どちらも喰った瞬間、胃に致命傷を与えるのは確定的で、しかも、両方食べれば、この調理場の惨状が胃の中で起こるのだから、銀時が嫌がるのも無理はなかった。

「おいおい、銀時。折角、頑張って作ってくれたんだし、ちゃんと食べなきゃダメだろ」
「Jud. いざという時は、トーリ様が後に続きますので」
「ふざけんなあああああ、全裸ぁ!! てめぇ、何を煽ってんだよ!! つうか、そこの機械娘!! それは、俺が死ぬこと前提の台詞―――その男は墓に住み、あらゆる者も、あらゆる鎖も、あらゆる総てを持ってしても繋ぎ止めることが出来ない―――何だ!?」

もっとも、アーチャーとホライゾンは、セイバーと第一天の味方をするように、セイバーと第一天の料理を拒む銀時にブーイングを起こしていた。
ただし、ホライゾンの場合はさりげなく、アーチャーを巻き込んだうえでの発言をしているのだが…。
そんな他人事のようにさらりと外道発言するアーチャーとホライゾンに、目を血走らせて、無数の青筋を立てた銀時はいい加減ブチ切れそうになる―――直前、呪文じみた言葉を詠唱する子供の声が耳に飛び込んできた。

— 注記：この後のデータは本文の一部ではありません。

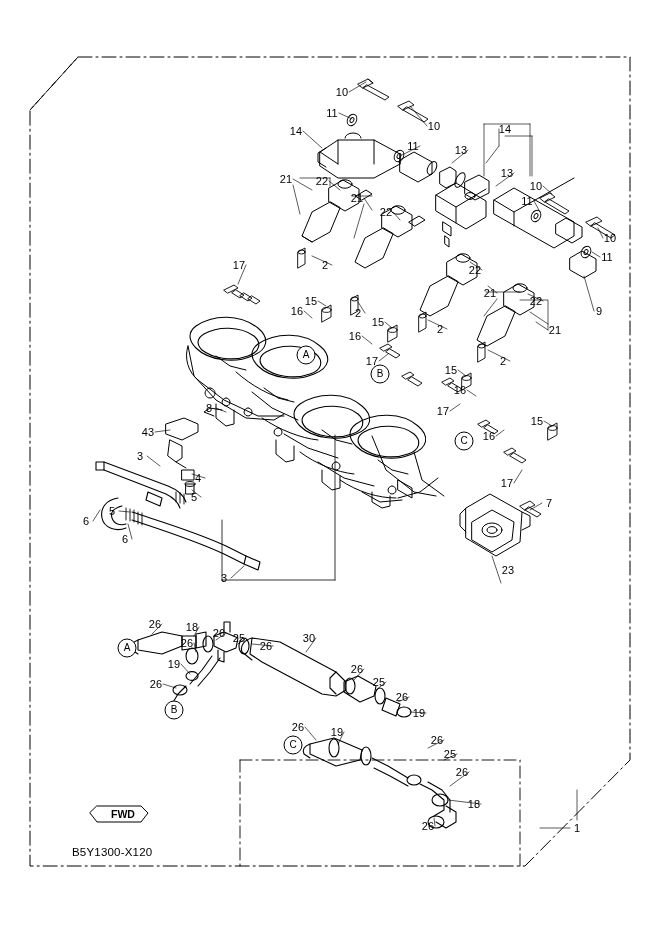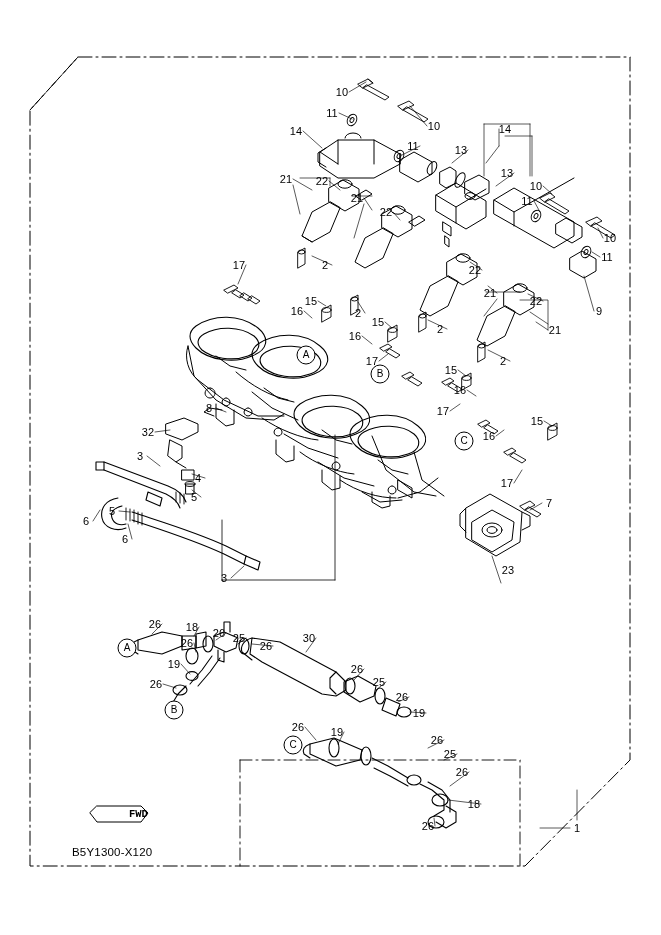--- a/index.html
+++ b/index.html
@@ -478,7 +478,7 @@
     <span class="lbl" style="left:209px;top:408px">8</span>
     <span class="lbl" style="left:537px;top:421px">15</span>
     <span class="lbl" style="left:489px;top:436px">16</span>
-    <span class="lbl" style="left:148px;top:432px">32</span>
+    <span class="lbl" style="left:148px;top:432px">43</span>
     <span class="lbl" style="left:140px;top:456px">3</span>
     <span class="lbl" style="left:507px;top:483px">17</span>
     <span class="lbl" style="left:198px;top:478px">4</span>

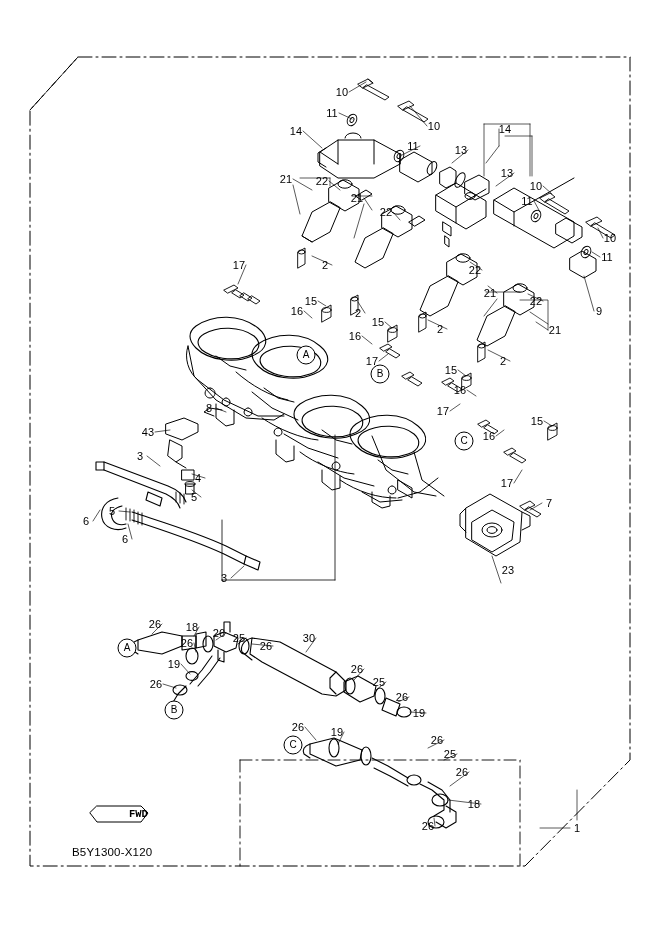--- a/index.html
+++ b/index.html
@@ -67,11 +67,11 @@
   }
   #fwd-box .fwd-text {
     position: absolute;
-    left: 32px;
+    left: 14px;
     top: 5px;
     font-size: 10.5px;
     font-weight: bold;
-    font-family: Liberation Mono, monospace;
+    font-family: Liberation Sans, sans-serif;
   }
 </style>
 </head>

「空から子供の声が…いや、それより、この魔力は…!?」
「まさか、奴め…今から、アレを呼び出すつもりなのか!!」
「おい、第一天のねぇちゃん…何か知っているのか?」

慌てて一同が、半壊した調理場に出来た穴から様子を伺うと、空を見上げるセイバーの言葉通り、空から聞こえる子供の声と共に、巨大な魔力の塊が徐々に出現し始めていた。
この時、この現象の正体にいち早く気付いたのは、一同の中で、唯一、この現象を引き起こしている者と関わりのある第一天だった。
そして、銀時は、この異常事態について、何かを知っている様子の第一天に、何が起こっているのか問い詰めた。

「あれは、第四天の裏存在―――“黄金の獣”の治める城にして領地である…」

この銀時の問いに対し、第一天は、空を見上げたまま、空か現れようとするソレの名を告げると同時に―――

「魔城“ヴェヴェルスブルク城”―――六陣営会談の舞台となる場所だ」

―――六陣営会談の舞台となる“ヴェヴェルスブルク城”は、冬木市にいる全ての人間に見せつけるかのように、冬木市の上空にその姿を露わにした。

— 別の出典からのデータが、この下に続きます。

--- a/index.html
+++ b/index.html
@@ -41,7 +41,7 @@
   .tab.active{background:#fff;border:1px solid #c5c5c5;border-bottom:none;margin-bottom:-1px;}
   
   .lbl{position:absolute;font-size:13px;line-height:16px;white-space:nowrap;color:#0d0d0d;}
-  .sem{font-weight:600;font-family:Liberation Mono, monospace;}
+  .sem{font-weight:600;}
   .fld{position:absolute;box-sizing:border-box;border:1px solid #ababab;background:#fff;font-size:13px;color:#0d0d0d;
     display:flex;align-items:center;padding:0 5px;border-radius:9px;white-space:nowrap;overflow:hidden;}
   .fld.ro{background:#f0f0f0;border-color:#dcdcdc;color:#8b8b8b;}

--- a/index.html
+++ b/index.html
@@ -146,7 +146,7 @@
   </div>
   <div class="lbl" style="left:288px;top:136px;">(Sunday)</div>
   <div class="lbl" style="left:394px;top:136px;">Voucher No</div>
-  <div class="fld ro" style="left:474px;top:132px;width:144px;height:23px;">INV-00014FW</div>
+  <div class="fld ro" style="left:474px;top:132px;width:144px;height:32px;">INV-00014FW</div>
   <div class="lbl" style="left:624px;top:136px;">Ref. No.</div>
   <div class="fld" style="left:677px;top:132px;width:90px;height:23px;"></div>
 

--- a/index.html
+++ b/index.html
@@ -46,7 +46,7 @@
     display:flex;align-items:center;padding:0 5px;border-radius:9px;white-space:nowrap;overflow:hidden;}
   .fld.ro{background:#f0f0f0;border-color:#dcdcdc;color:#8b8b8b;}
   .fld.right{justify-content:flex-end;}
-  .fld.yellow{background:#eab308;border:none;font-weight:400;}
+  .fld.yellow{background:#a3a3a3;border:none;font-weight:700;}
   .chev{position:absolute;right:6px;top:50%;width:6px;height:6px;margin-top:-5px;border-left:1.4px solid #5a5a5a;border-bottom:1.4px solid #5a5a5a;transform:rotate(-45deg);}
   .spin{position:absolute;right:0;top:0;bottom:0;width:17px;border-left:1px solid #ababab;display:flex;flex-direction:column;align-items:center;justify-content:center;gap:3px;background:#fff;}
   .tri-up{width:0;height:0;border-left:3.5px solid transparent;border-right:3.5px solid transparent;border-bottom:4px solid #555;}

「へぇ〜何か、ネシンバラが喜びそうな城じゃん。んで、どうすんだよ、銀時?」
「ここまで御膳立てされたんだ。それなら、やる事は一つだけだろ」

アーチャーは、重度の厨二病患者である某眼鏡の名を口にしつつ、空に浮かぶ、無数の骸骨によって構成された城を遠目に見ながら、銀時にどうするつもりなのか尋ねた。
一方、銀時は、魔術の秘匿を完全に無視したこのド派手な登場の仕方を見て、これがこの城の主からの誘いである事に気付いていた。
故に、銀時が取るべき行動はただ一つだった。

「んじゃ、折角、誘ってくれてんだし―――行こうぜ、皆」

元々、六陣営会談に参加するつもりだった銀時は、会場である、冬木市の空に浮かぶヴェヴェルスブルク城へと向かうために、飛行が可能なセイバーを纏うべく構えた。
さりげなく、宙を舞う装甲で、セイバーと第一天の作ったメドローア発生料理の始末を目論みつつ。


そして、ヴェヴェルスブルク城にて行われた六陣営会談は大きな波乱を巻き起こしながら、その場に参加した誰もが驚愕する予想外の結末を向かえる事となった。